C’est égal, Carhaix et sa femme sont tout de même de singulières gens ! Ils ploient sous le despotisme paterne des prêtres, — et il y a des moments où ça ne doit pas être drôle, — et ils les révèrent et les adorent ! mais voilà, ce sont des âmes blanches, des croyants et des humbles ! Je ne connais pas cet abbé qui était là, mais il est redondant et rubicond, il pète dans sa graisse et crève de joie.

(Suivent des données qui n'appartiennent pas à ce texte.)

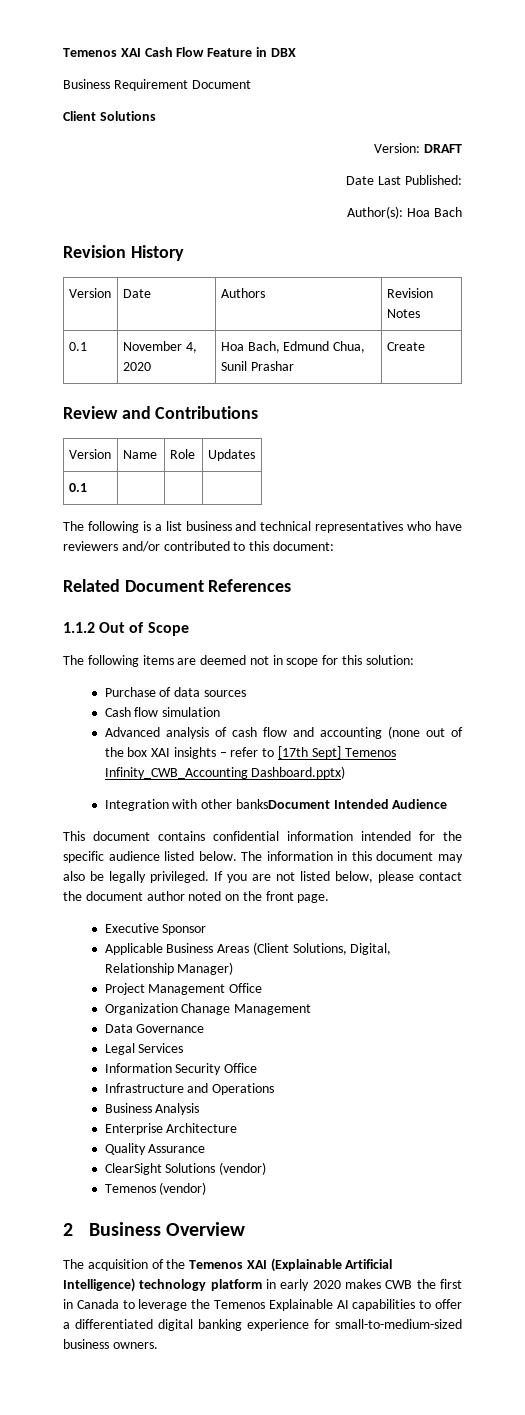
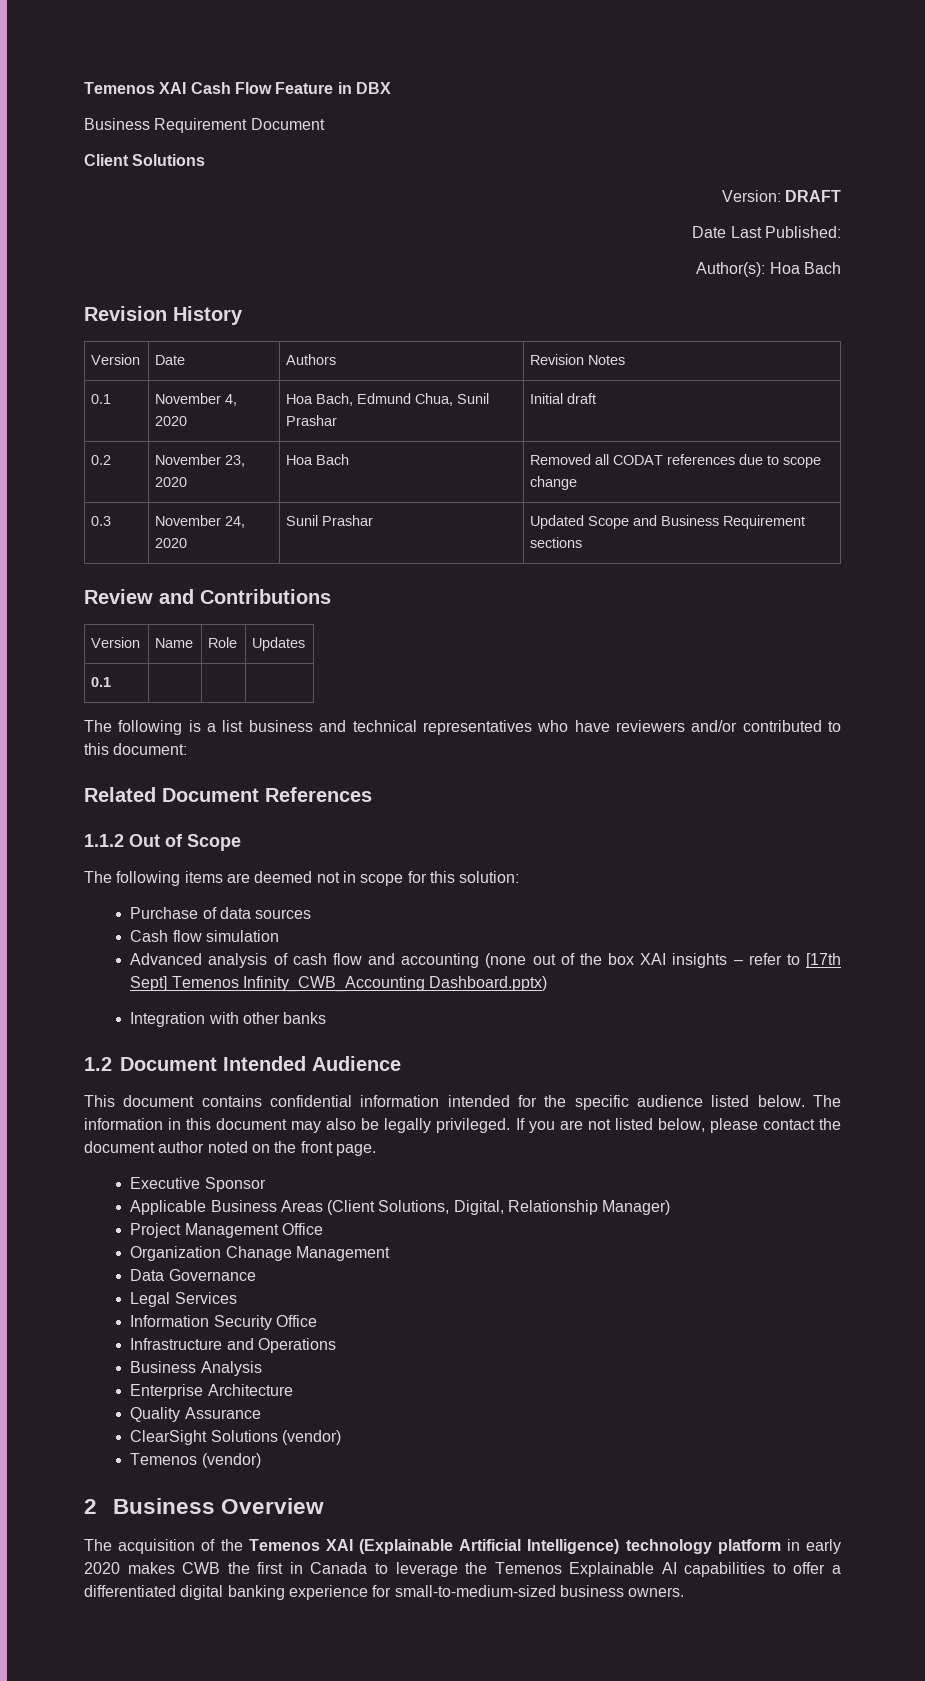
- 0.1 | November 4, 2020 | Hoa Bach, Edmund Chua, Sunil Prashar | Create
+ 0.1 | November 4, 2020 | Hoa Bach, Edmund Chua, Sunil Prashar | Initial draft
+ 0.2 | November 23, 2020 | Hoa Bach | Removed all CODAT references due to scope change
+ 0.3 | November 24, 2020 | Sunil Prashar | Updated Scope and Business Requirement sections
- Integration with other banksDocument Intended Audience
+ Integration with other banks
+ 1.2 Document Intended Audience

Malgré l’exemple de Saint François D’Assise qui était gai, — ce qui me le gâte, du reste, — j’ai peine à m’imaginer que cet ecclésiastique soit un être surélevé. Il est bon de dire qu’au fond il vaut mieux pour lui qu’il soit médiocre. Comment, s’il était autre, se ferait-il comprendre de ses ouailles ? et puis, s’il était supérieur, il serait haï par ses collègues et persécuté par son Évêque !

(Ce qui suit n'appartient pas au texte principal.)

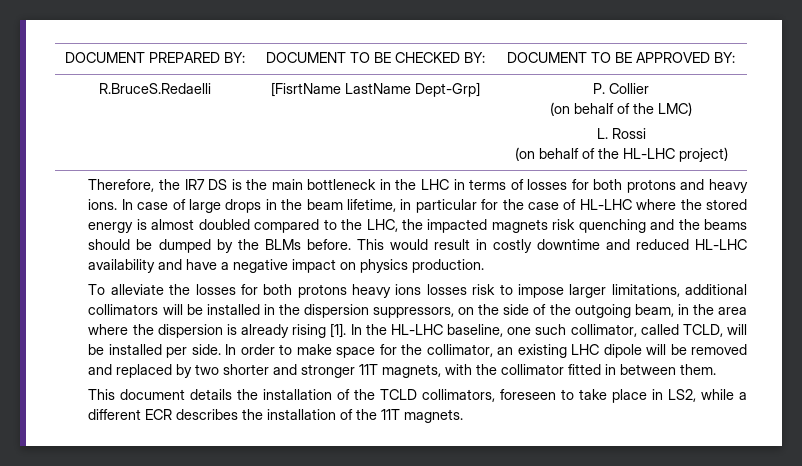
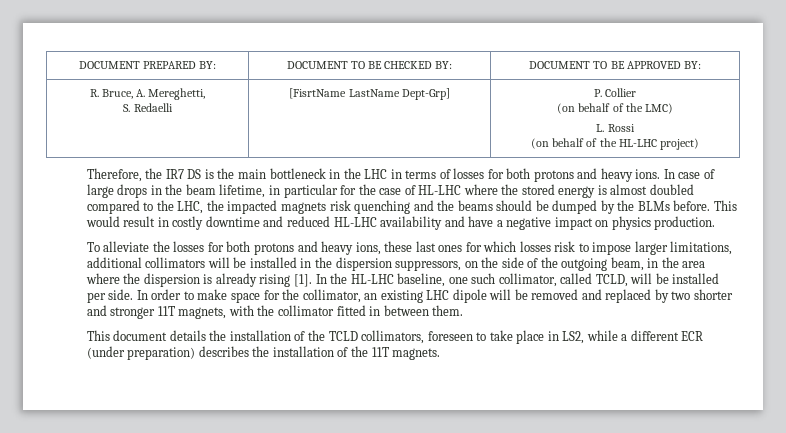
- R.BruceS.Redaelli | [FisrtName LastName Dept-Grp] | P. Collier
+ R. Bruce, A. Mereghetti,
+ S. Redaelli | [FisrtName LastName Dept-Grp] | P. Collier
- To alleviate the losses for both protons heavy ions losses risk to impose larger limitations, additional collimators will be installed in the dispersion suppressors, on the side of the outgoing beam, in the area where the dispersion is already rising [1].
+ To alleviate the losses for both protons and heavy ions, these last ones for which losses risk to impose larger limitations, additional collimators will be installed in the dispersion suppressors, on the side of the outgoing beam, in the area where the dispersion is already rising [1].
- This document details the installation of the TCLD collimators, foreseen to take place in LS2, while a different ECR describes the installation of the 11T magnets.
+ This document details the installation of the TCLD collimators, foreseen to take place in LS2, while a different ECR (under preparation) describes the installation of the 11T magnets.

En se causant ainsi, à bâtons rompus, Durtal atteignit le bas des tours. Il s’arrêta, sous le porche. Je croyais rester plus longtemps là-haut, pensa-t-il ; il n’est que cinq heures et demie ; il faut que je tue au moins une demi-heure, avant que de me mettre à table.

Le temps était presque doux, les neiges étaient balayées ; il alluma une cigarette et musa sur la place.

Levant le nez, il chercha la fenêtre du sonneur et il la reconnut ; seule, elle avait un rideau, parmi les autres arcs vitrés qui s’ouvraient au-dessus du perron. Quelle abominable construction ! se dit-il, en contemplant l’église ; quand on songe que ce carré, flanqué de deux tours, ose rappeler la forme de la façade de Notre-Dame ! Et quel gâchis ! poursuivit-il, en examinant les détails. Du parvis au premier étage, il y a des colonnes doriques, du premier au deuxième, des colonnes ioniques à volutes ; enfin, de la base au sommet de la tour même, des colonnes corinthiennes, à feuilles d’acanthe. Que peut bien signifier ce salmigondis d’ordres païens pour une église ? Et encore cela n’existe que pour la tour habitée par les cloches ; l’autre n’est même pas terminée, mais demeurée à l’état de tube fruste, elle est moins laide !

Et ils se sont mis cinq ou six architectes pour ériger cet indigent amas de pierres ! Pourtant, au fond, les Servandoni et les Oppernord ont été les Ézéchiel de la bâtisse, de vrais prophètes ; leur œuvre est une œuvre de voyants, en avance sur le xviiie siècle, car c’est l’effort divinatoire du moellon voulant symboliser, à une époque où les chemins de fer n’existaient pas, le futur embarcadère des railways, Saint-Sulpice, ce n’est pas, en effet, une église, c’est une gare.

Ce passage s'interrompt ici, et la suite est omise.